Department of Environmental Remote Sensing
Graduate Admissions (October 2021 and April 2022)
|Application Submission||Jun 22, 2021(Tue) – June 24, 2021 (Thu)|
|Written exam (Master)||Aug 17, 2021 (Tue)|
|Written exam (Doctor)||Aug 16, 2021 (Mon)|
Activities in the Department of Environmental Remote Sensing
Various Kinds of Inter-university Research Exchange Meetings
Taking advantage of the fact that the affiliated center (CEReS) is a joint research center, this department hosts many study groups where researchers and students from other universities in the same field gather. Students in this course can take advantage of this opportunity to broaden their knowledge and make colleagues with other universities.

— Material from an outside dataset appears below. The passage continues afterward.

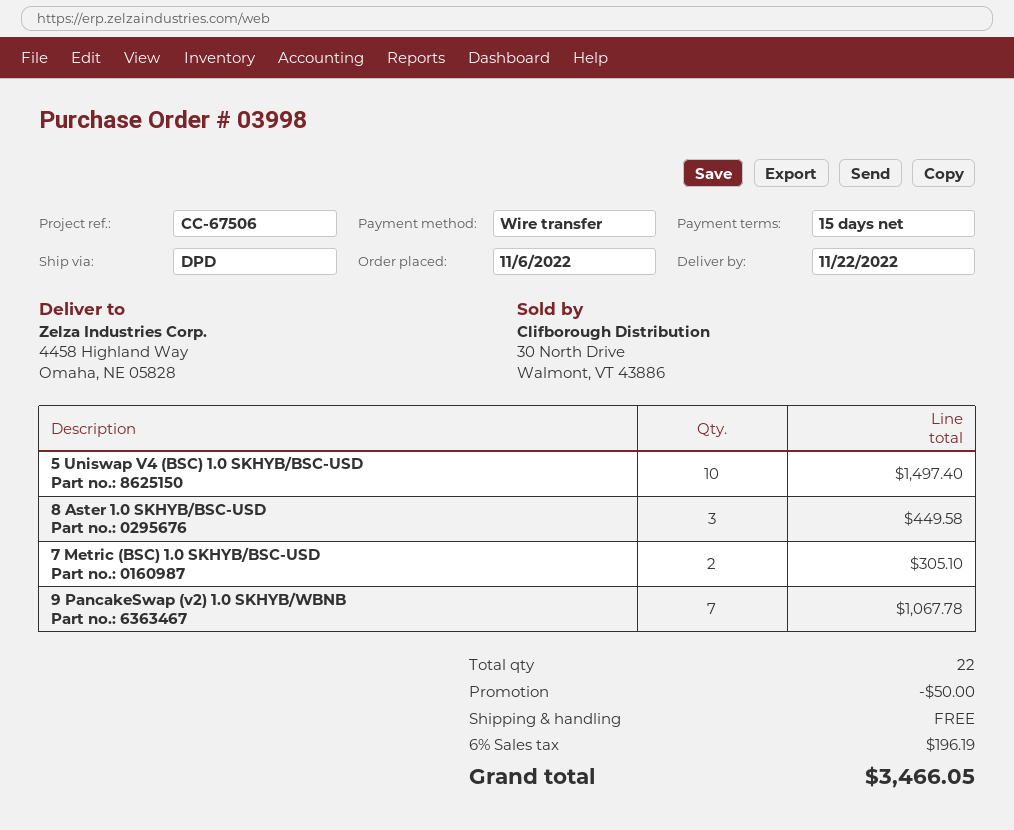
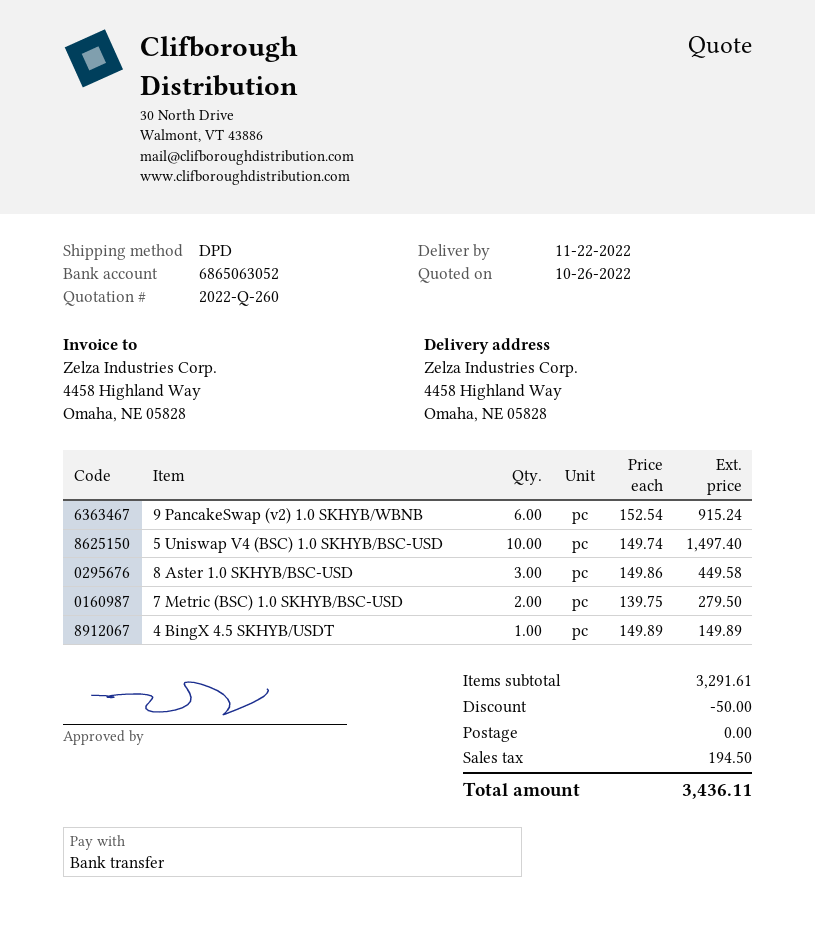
7 Metric (BSC) 1.0 SKHYB/BSC-USD: 2 for 305.10 -> 2 for 279.50
9 PancakeSwap (v2) 1.0 SKHYB/WBNB: 7 for 1067.78 -> 6 for 915.24
4 BingX 4.5 SKHYB/USDT: none -> 1 for 149.89
tax: 196.19 -> 194.50
total: 3466.05 -> 3436.11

International Remote Sensing Observation Network
CEReS leads two international remote sensing observation networks (SKYNET and A-SKY). These international observation networks mainly observe various atmospheric environmental components (aerosols, clouds, trace gases, and radiation) and accumulate continuous data around the world, mainly in Asia. This activity also functions as an international network that closely connects domestic and foreign researchers. The valuable data obtained is published on their website and used for applied researches such as precise validation studies of data from international satellite missions and various studies on climate change and atmospheric environment.
The most important site of these international observation networks is located in Nishi-Chiba Campus in Chiba University, where intensive observation campaigns are conducted every year with researchers and students from the inside and outside of CEReS. All participants will focus on short-term observations, analyze the data together, and utilize it for their own researches. Also, close interactions between participating researchers and students are expected to create new ideas.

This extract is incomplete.